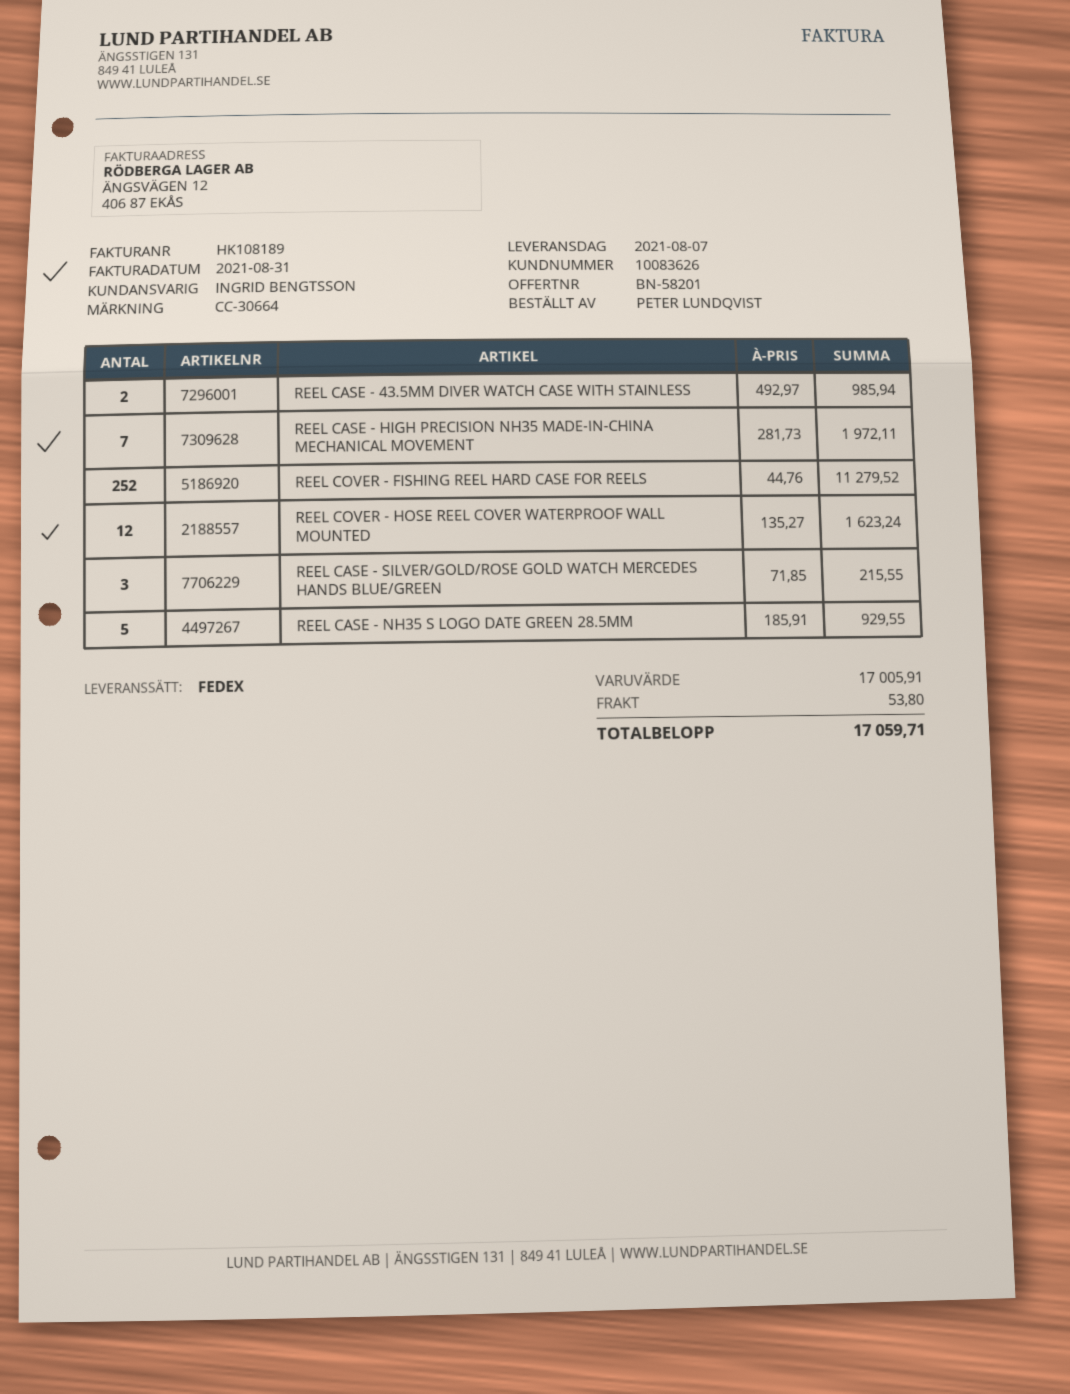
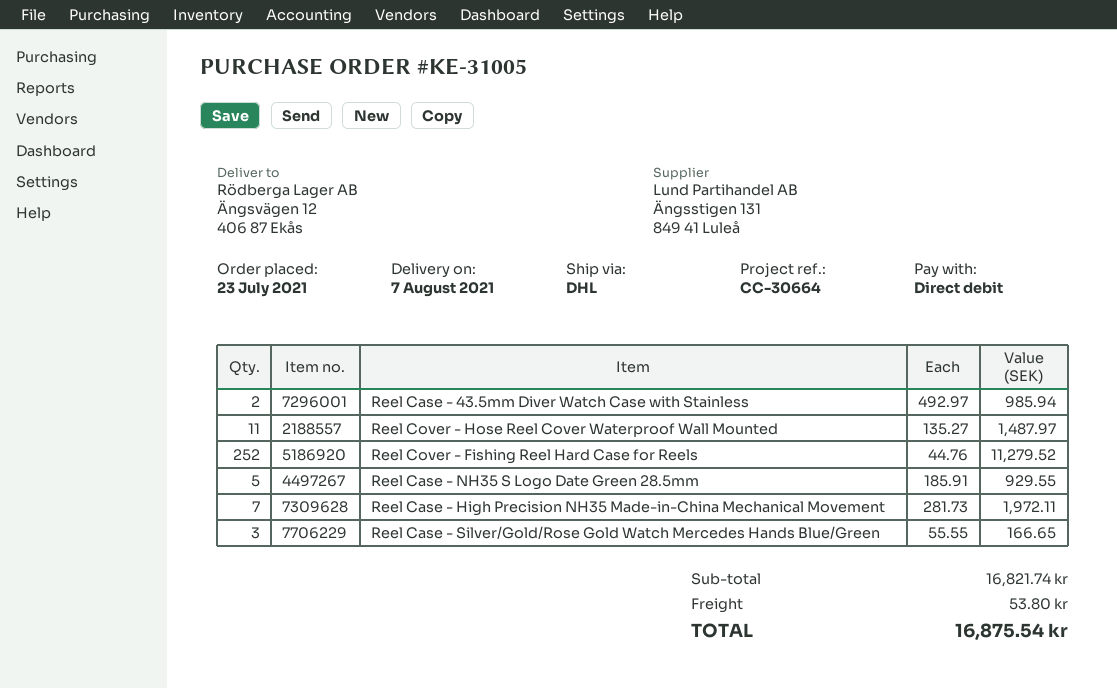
shipping method: FedEx -> DHL
REEL COVER - HOSE REEL COVER WATERPROOF WALL MOUNTED: 12 x 135.27 = 1623.24 -> 11 x 135.27 = 1487.97
REEL CASE - SILVER/GOLD/ROSE GOLD WATCH MERCEDES HANDS BLUE/GREEN: 3 x 71.85 = 215.55 -> 3 x 55.55 = 166.65
subtotal: 17005.91 -> 16821.74
total: 17059.71 -> 16875.54

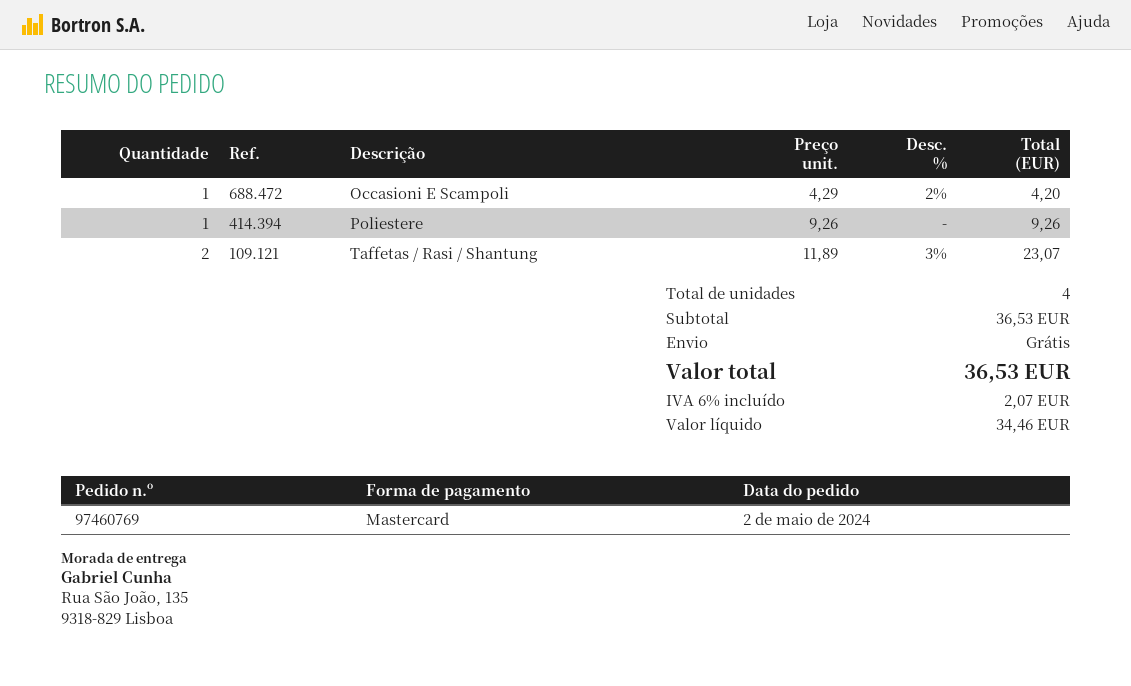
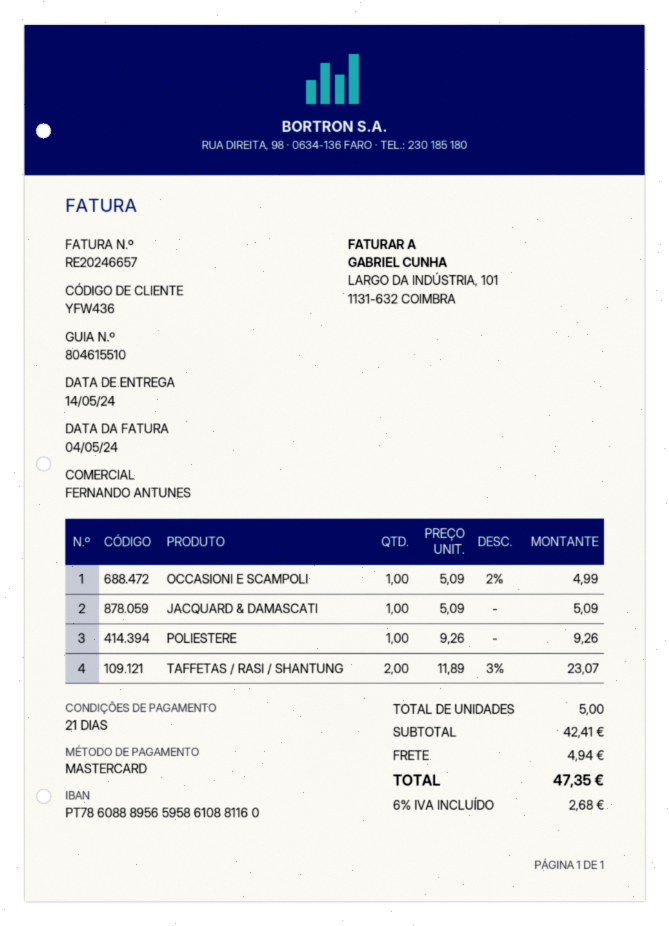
Occasioni E Scampoli: 1 x 4.29 - 2% = 4.20 -> 1 x 5.09 - 2% = 4.99
JACQUARD & DAMASCATI: none -> 1 x 5.09 = 5.09
total quantity: 4 -> 5
subtotal: 36.53 -> 42.41
shipping: 0.00 -> 4.94
tax: 6% = 2.07 -> 6% = 2.68
total: 36.53 -> 47.35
——
Please output exactly the lines from the one containing "subtotal: 36.53 -> 42.41" through the end of the records, both included.

subtotal: 36.53 -> 42.41
shipping: 0.00 -> 4.94
tax: 6% = 2.07 -> 6% = 2.68
total: 36.53 -> 47.35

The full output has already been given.